First, you need a Python definition of the architecture itself: what layers exist, how tensors are shaped, and how the original weight names map into the new runtime. Then convert_weight takes the original checkpoint, remaps those tensors into the MLC layout, and usually quantizes them into something smaller and cheaper to run. Instead of one giant training checkpoint, you end up with browser-oriented parameter shards and a tensor-cache.json index.
After that, gen_config writes the runtime settings, and compile --device webgpu builds the actual WebGPU-targeted wasm library for that exact model. The final artifact is really a bundle: tokenizer files, converted weights, runtime config, and a compiled inference engine. That is why "the model compiles" and "the model actually works in a browser" are two different milestones. The first means the package exists. The second means the runtime survives real inference.
Making a tiny model feel smart
A 0.5B model does not know much about the world. But it can follow instructions precisely if you show it what to do. The system prompt uses few-shot examples — real question-answer pairs in the exact tone and length I want. That turns out to be the highest-leverage optimization for small models. You teach by demonstration instead of hoping the model figures it out.
The rest is UX. Streaming makes responses feel instant. A good empty state with rotating example prompts tells people what the chatbot is actually good at. Honest framing — "best for quick questions, rewrites, and tiny experiments" — sets the right expectation so the model can meet it.
Why not go bigger
I could upgrade to the 1.5B or 3B variant with one config change. The architecture supports it. But the point was never to ship the smartest chatbot. It was to ship the smallest one that still works — and make it feel fast, stable, and native to the site.
That constraint forced better engineering decisions than having more parameters would have.
Tips if you want to build one
Pick an instruction-tuned model. Base models are trained to complete text, not answer questions. The -Instruct variants are fine-tuned for chat and will follow your system prompt much more reliably. This matters a lot at small sizes.
Write your system prompt like a spec. Small models do not infer what you want. Tell them the exact length, tone, and format. Include 3–5 example Q&A pairs that demonstrate the output you expect. This one change will do more for quality than upgrading the model.
Set honest expectations. If the chatbot says "best for quick questions and tiny experiments," visitors calibrate accordingly. A short, accurate answer feels better than a long, wrong one. Frame the capability before the first message.
Use a Web Worker. Model inference blocks the thread it runs on. Without a worker, your entire UI freezes during generation. WebLLM supports WebWorkerMLCEngine out of the box — use it.

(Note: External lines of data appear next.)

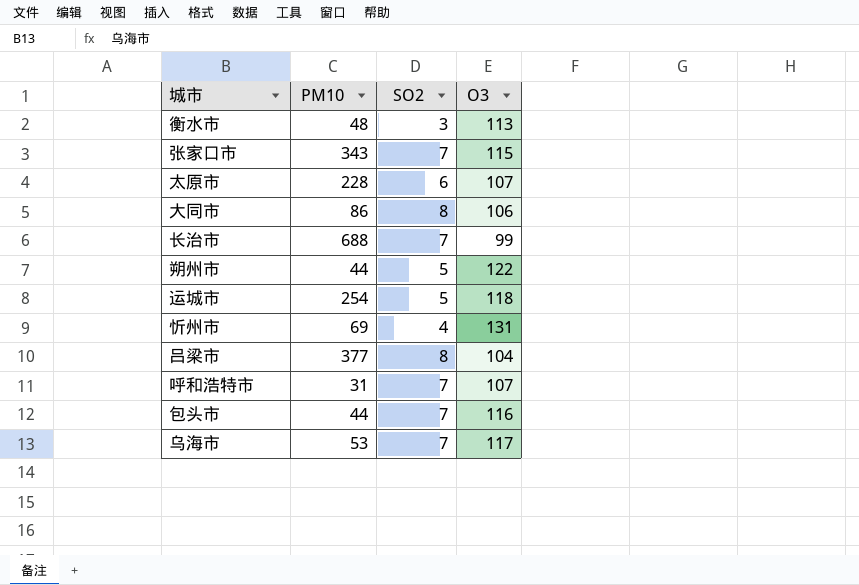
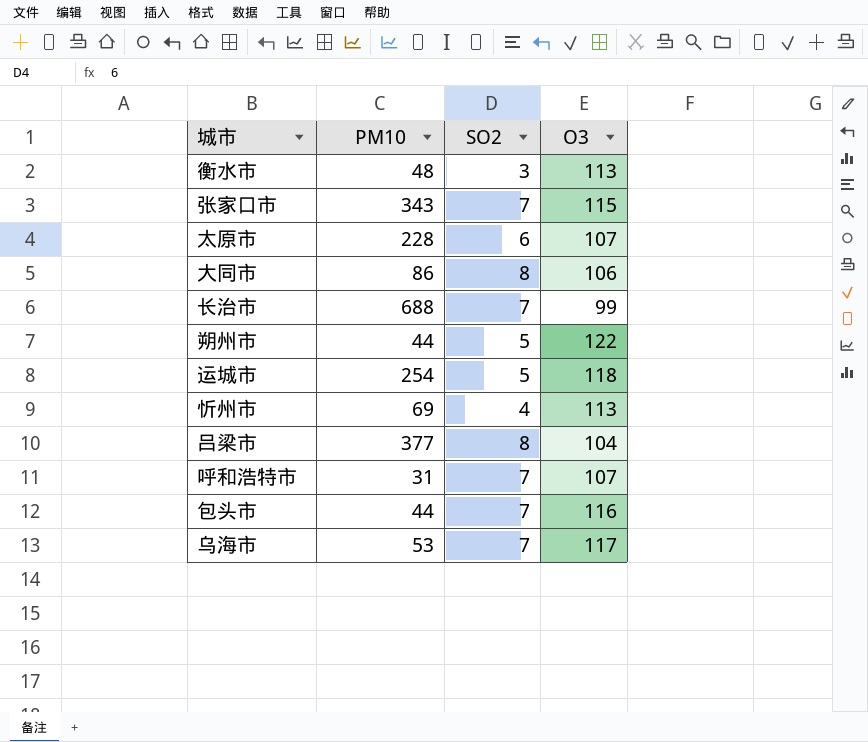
忻州市 | O3: 131 -> 113

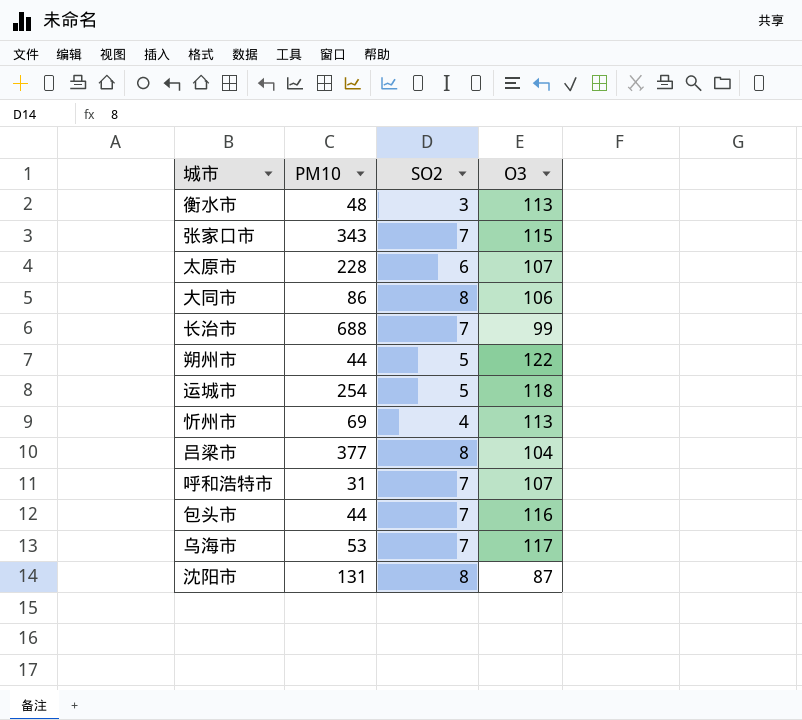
row 沈阳市: none -> 131 | 8 | 87

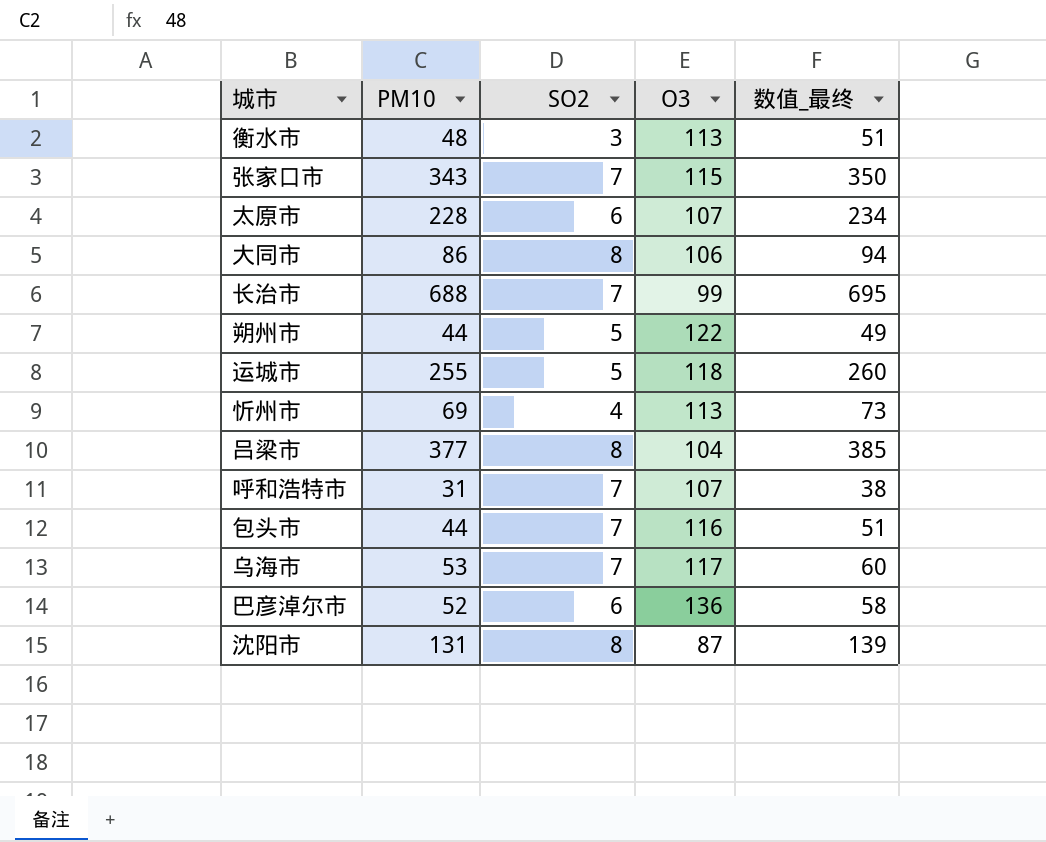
column 数值_最终 | formula: none -> [PM10] + [SO2]
运城市 | PM10: 254 -> 255
row 巴彦淖尔市: none -> 52 | 6 | 136 | 58

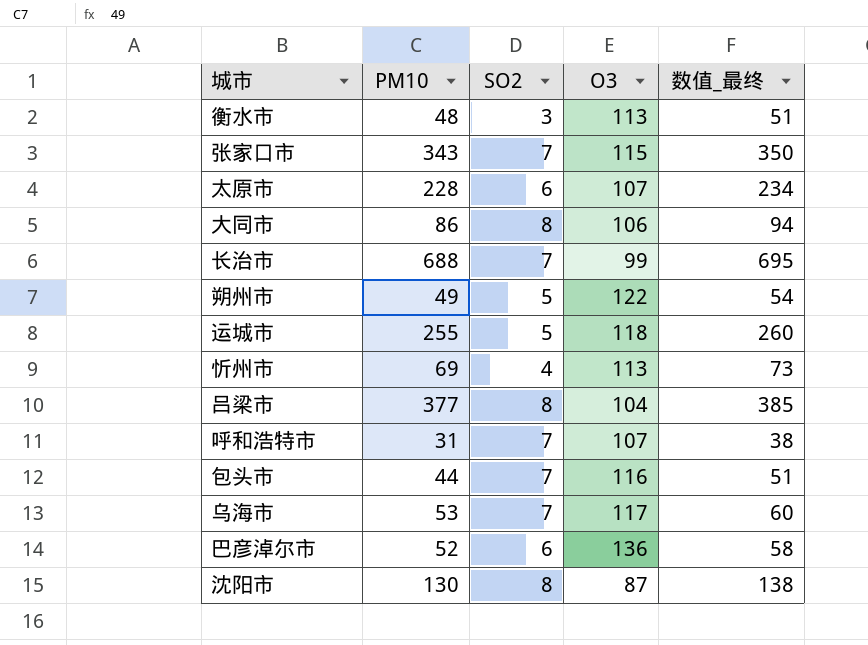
朔州市 | PM10: 44 -> 49
朔州市 | 数值_最终: 49 -> 54
沈阳市 | PM10: 131 -> 130
沈阳市 | 数值_最终: 139 -> 138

Cache the model weights. The first download is the expensive part. After that, WebLLM caches everything in the browser. Make sure your loading state communicates this — "first load downloads ~350 MB once" sets the right expectation. Return visits should feel instant.

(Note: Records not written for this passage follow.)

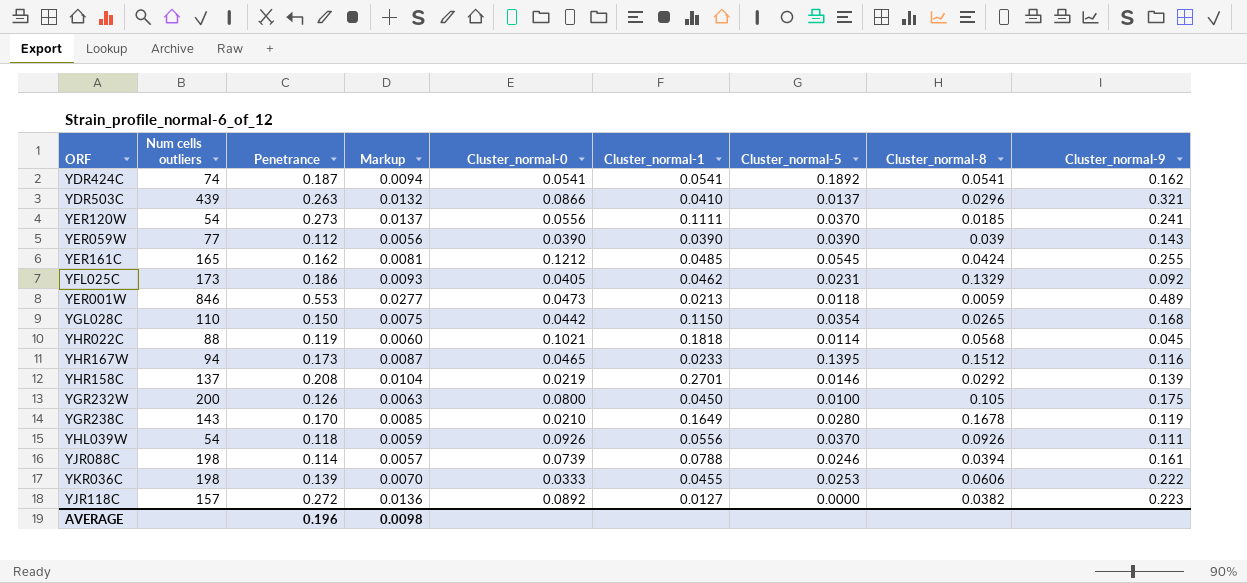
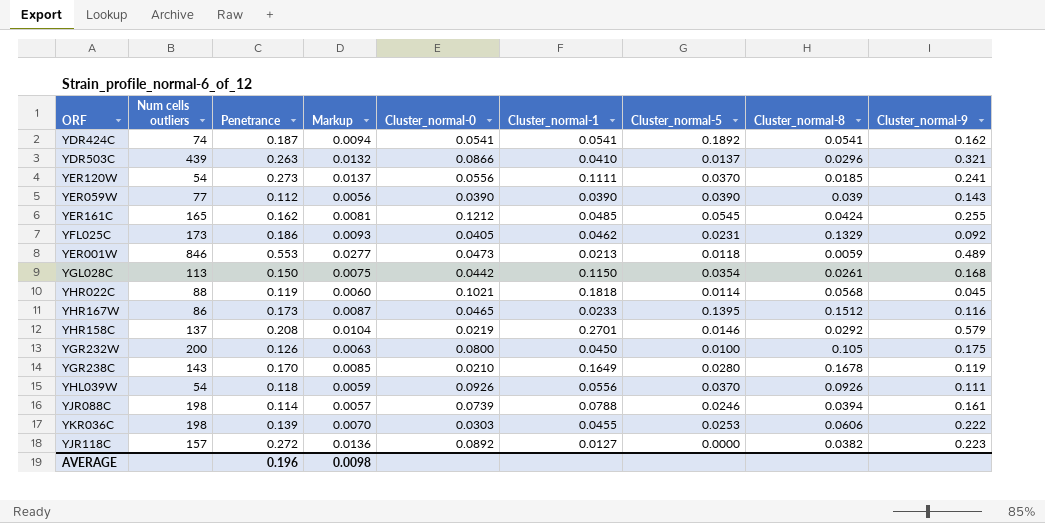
YGL028C | Num cells outliers: 110 -> 113
YGL028C | Cluster_normal-8: 0.0265 -> 0.0261
YHR167W | Num cells outliers: 94 -> 86
YHR158C | Cluster_normal-9: 0.139 -> 0.579
YKR036C | Cluster_normal-0: 0.0333 -> 0.0303

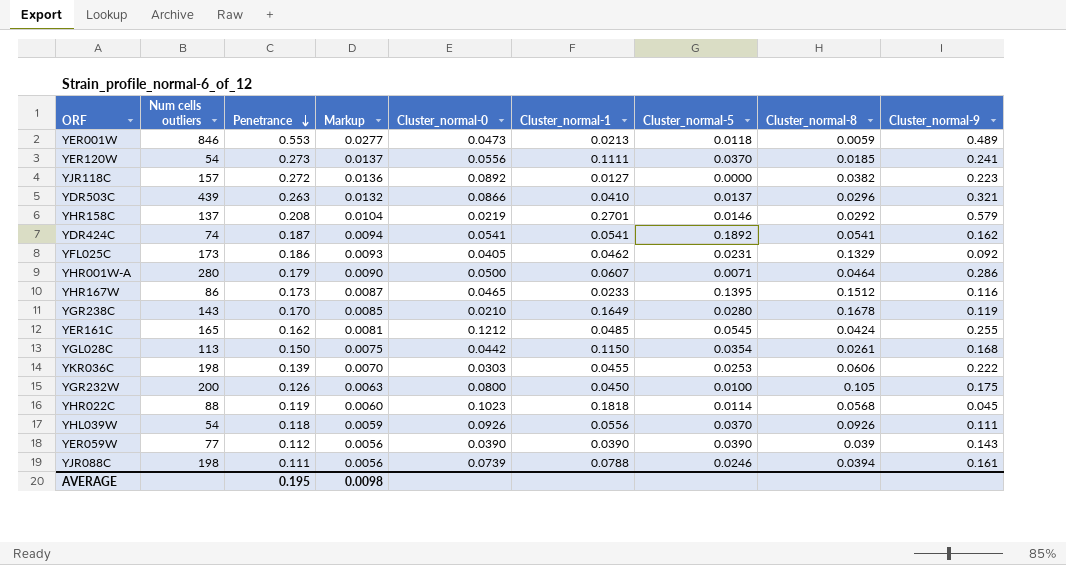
row order: none -> Penetrance descending
row YHR001W-A: none -> 280 | 0.179 | 0.0090 | 0.0500 | 0.0607 | 0.0071 | 0.0464 | 0.286
YHR022C | Cluster_normal-0: 0.1021 -> 0.1023
YJR088C | Penetrance: 0.114 -> 0.111
YJR088C | Markup: 0.0057 -> 0.0056
AVERAGE | Penetrance: 0.196 -> 0.195

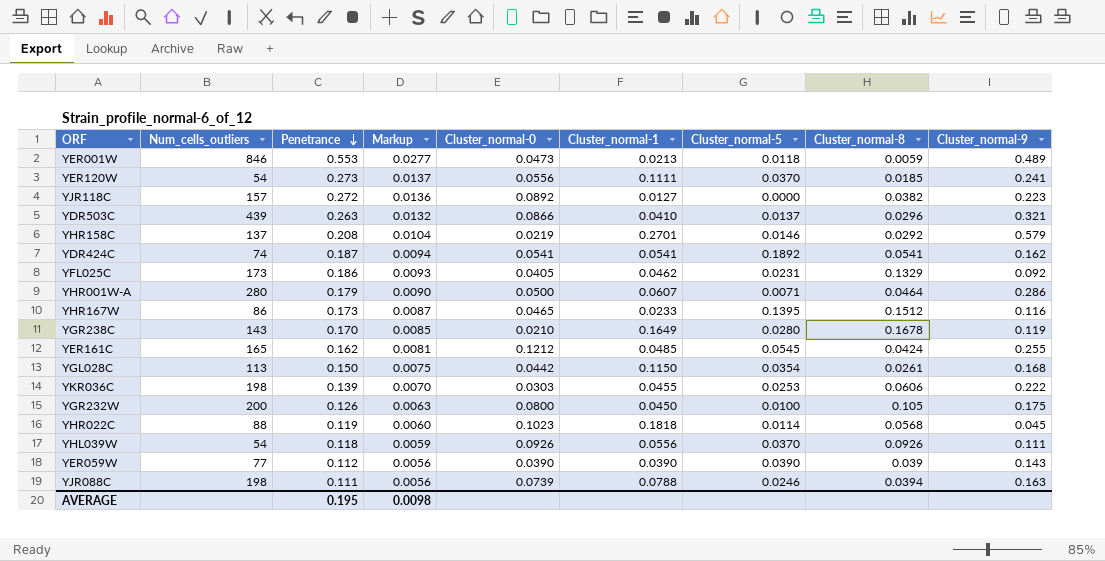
column name: Num cells outliers -> Num_cells_outliers
YJR088C | Cluster_normal-9: 0.161 -> 0.163

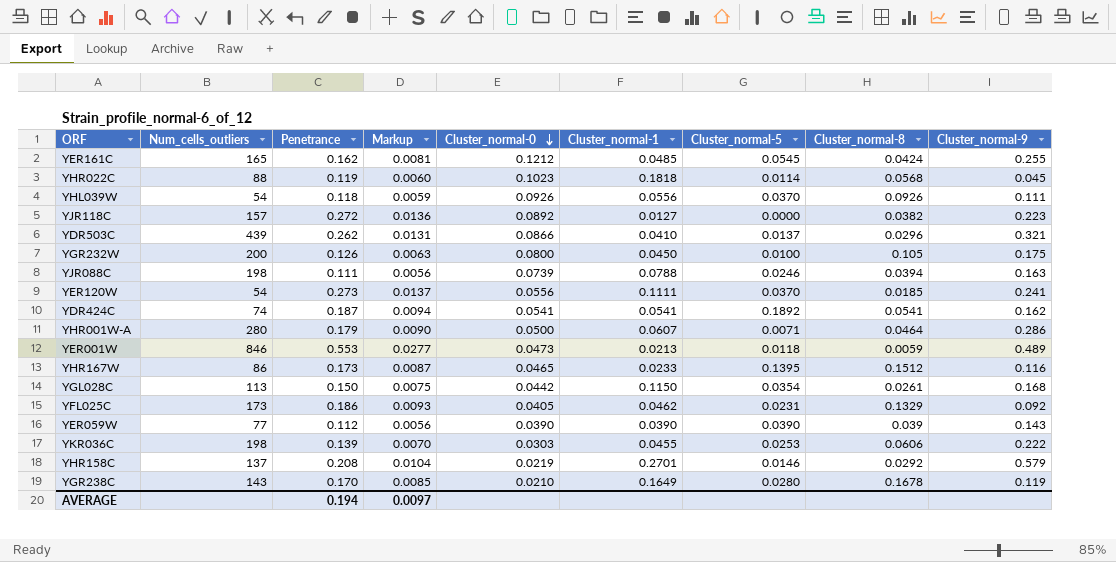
row order: Penetrance descending -> Cluster_normal-0 descending
YDR503C | Penetrance: 0.263 -> 0.262
YDR503C | Markup: 0.0132 -> 0.0131
AVERAGE | Penetrance: 0.195 -> 0.194
AVERAGE | Markup: 0.0098 -> 0.0097

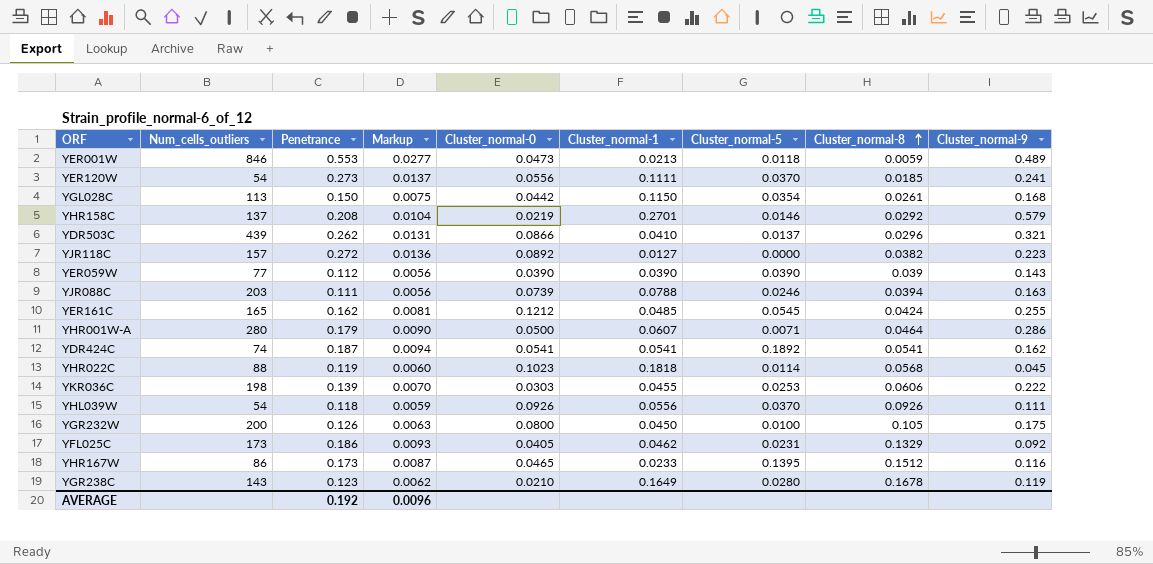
row order: Cluster_normal-0 descending -> Cluster_normal-8 ascending
YJR088C | Num_cells_outliers: 198 -> 203
YGR238C | Penetrance: 0.170 -> 0.123
YGR238C | Markup: 0.0085 -> 0.0062
AVERAGE | Penetrance: 0.194 -> 0.192
AVERAGE | Markup: 0.0097 -> 0.0096

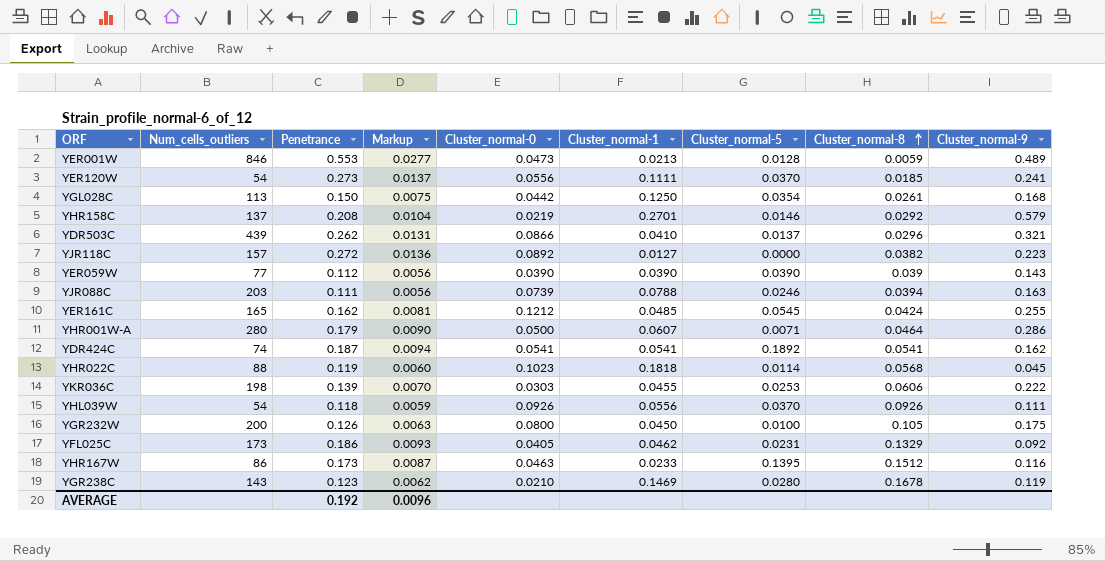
YER001W | Cluster_normal-5: 0.0118 -> 0.0128
YGL028C | Cluster_normal-1: 0.1150 -> 0.1250
YHR167W | Cluster_normal-0: 0.0465 -> 0.0463
YGR238C | Cluster_normal-1: 0.1649 -> 0.1469

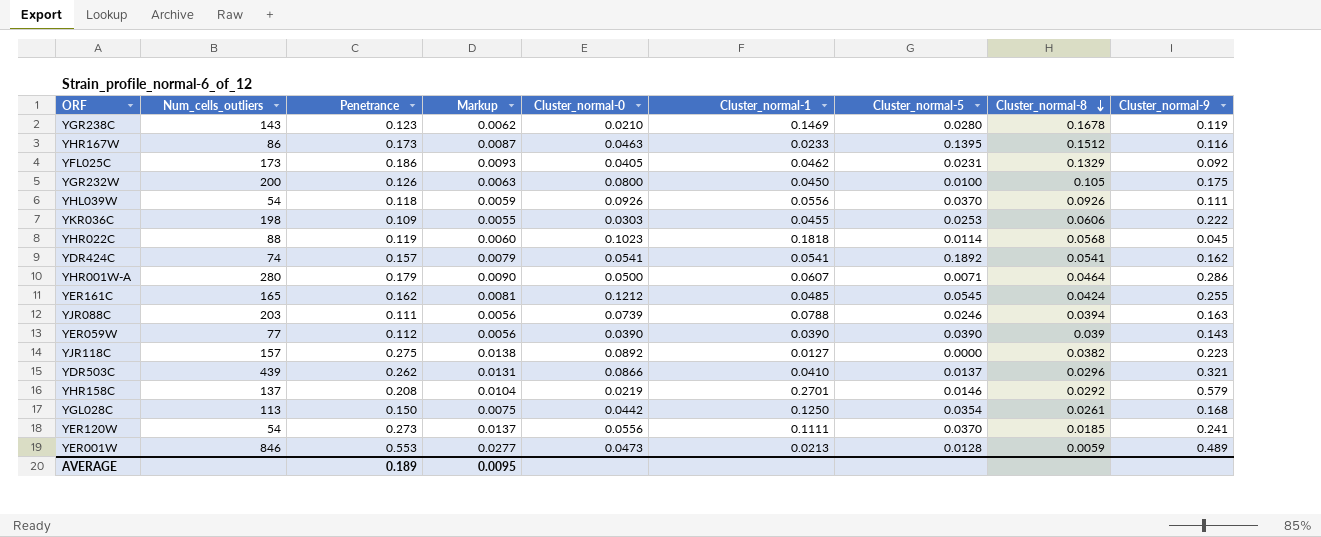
row order: Cluster_normal-8 ascending -> Cluster_normal-8 descending
YKR036C | Penetrance: 0.139 -> 0.109
YKR036C | Markup: 0.0070 -> 0.0055
YDR424C | Penetrance: 0.187 -> 0.157
YDR424C | Markup: 0.0094 -> 0.0079
YJR118C | Penetrance: 0.272 -> 0.275
YJR118C | Markup: 0.0136 -> 0.0138
AVERAGE | Penetrance: 0.192 -> 0.189
AVERAGE | Markup: 0.0096 -> 0.0095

Stream everything. Token-by-token streaming makes a 40 tok/s model feel conversational. Buffered responses that appear all at once feel slow even if the total time is identical. Perceived speed is real speed.
Cut the response, do not stretch it. Small models start strong and degrade. Two clean sentences are better than four where the last two repeat the first. Build a sentence budget into your streaming logic and stop the model when it hits it.
Try it
The chatbot is in the bottom corner. Everything runs locally. Nothing leaves your device.